:: Recorded data ::
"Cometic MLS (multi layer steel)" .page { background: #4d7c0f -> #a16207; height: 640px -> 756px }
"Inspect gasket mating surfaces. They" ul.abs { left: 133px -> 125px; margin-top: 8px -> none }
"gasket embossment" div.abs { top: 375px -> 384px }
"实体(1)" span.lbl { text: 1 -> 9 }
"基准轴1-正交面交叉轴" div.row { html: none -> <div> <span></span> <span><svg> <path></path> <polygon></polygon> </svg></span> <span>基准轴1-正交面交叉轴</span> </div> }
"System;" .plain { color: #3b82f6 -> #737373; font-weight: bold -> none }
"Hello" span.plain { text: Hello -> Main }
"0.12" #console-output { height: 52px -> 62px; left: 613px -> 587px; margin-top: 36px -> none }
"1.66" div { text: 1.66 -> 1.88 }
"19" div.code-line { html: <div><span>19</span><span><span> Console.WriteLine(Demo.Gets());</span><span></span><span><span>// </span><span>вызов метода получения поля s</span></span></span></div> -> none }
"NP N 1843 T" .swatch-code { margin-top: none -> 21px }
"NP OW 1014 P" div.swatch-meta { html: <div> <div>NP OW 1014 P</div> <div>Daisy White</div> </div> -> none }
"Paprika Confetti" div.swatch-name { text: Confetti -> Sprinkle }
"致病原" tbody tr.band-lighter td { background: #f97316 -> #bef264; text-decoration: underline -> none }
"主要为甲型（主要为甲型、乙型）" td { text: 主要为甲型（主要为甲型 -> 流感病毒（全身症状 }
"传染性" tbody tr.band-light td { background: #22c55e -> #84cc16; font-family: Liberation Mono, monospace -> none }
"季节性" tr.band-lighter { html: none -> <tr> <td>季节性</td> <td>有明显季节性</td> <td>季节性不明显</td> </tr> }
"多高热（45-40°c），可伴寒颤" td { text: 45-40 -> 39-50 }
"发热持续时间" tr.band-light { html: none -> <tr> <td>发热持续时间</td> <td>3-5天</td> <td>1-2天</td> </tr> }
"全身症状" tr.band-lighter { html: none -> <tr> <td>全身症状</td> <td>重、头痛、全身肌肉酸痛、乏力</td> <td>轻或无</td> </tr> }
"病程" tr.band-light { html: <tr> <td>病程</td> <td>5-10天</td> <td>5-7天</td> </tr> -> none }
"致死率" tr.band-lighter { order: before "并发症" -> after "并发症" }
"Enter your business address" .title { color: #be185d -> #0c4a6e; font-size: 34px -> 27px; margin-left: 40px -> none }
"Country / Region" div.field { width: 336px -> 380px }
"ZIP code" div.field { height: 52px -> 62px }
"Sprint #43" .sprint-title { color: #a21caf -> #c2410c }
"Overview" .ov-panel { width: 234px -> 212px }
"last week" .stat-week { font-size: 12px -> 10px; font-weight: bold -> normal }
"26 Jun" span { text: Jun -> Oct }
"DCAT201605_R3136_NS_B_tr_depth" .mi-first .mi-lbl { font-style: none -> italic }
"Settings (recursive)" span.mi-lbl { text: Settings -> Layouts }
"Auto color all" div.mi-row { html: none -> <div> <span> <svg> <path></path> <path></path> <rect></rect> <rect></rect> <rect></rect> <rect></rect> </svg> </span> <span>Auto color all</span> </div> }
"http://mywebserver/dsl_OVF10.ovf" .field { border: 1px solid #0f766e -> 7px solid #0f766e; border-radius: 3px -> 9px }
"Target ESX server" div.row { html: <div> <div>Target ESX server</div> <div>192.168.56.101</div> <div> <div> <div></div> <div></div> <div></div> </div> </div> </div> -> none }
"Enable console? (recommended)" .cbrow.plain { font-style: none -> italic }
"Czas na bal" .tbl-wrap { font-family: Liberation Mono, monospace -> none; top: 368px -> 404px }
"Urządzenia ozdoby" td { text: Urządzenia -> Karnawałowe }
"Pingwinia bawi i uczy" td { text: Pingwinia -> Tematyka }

:: EXERCISE OBJECTIVE ::
Find the word "text" in the entries and show each line where it is found.

:: RESPONSE AREA ::
"实体(1)" span.lbl { text: 1 -> 9 }
"Hello" span.plain { text: Hello -> Main }
"1.66" div { text: 1.66 -> 1.88 }
"Paprika Confetti" div.swatch-name { text: Confetti -> Sprinkle }
"致病原" tbody tr.band-lighter td { background: #f97316 -> #bef264; text-decoration: underline -> none }
"主要为甲型（主要为甲型、乙型）" td { text: 主要为甲型（主要为甲型 -> 流感病毒（全身症状 }
"多高热（45-40°c），可伴寒颤" td { text: 45-40 -> 39-50 }
"26 Jun" span { text: Jun -> Oct }
"Settings (recursive)" span.mi-lbl { text: Settings -> Layouts }
"Urządzenia ozdoby" td { text: Urządzenia -> Karnawałowe }
"Pingwinia bawi i uczy" td { text: Pingwinia -> Tematyka }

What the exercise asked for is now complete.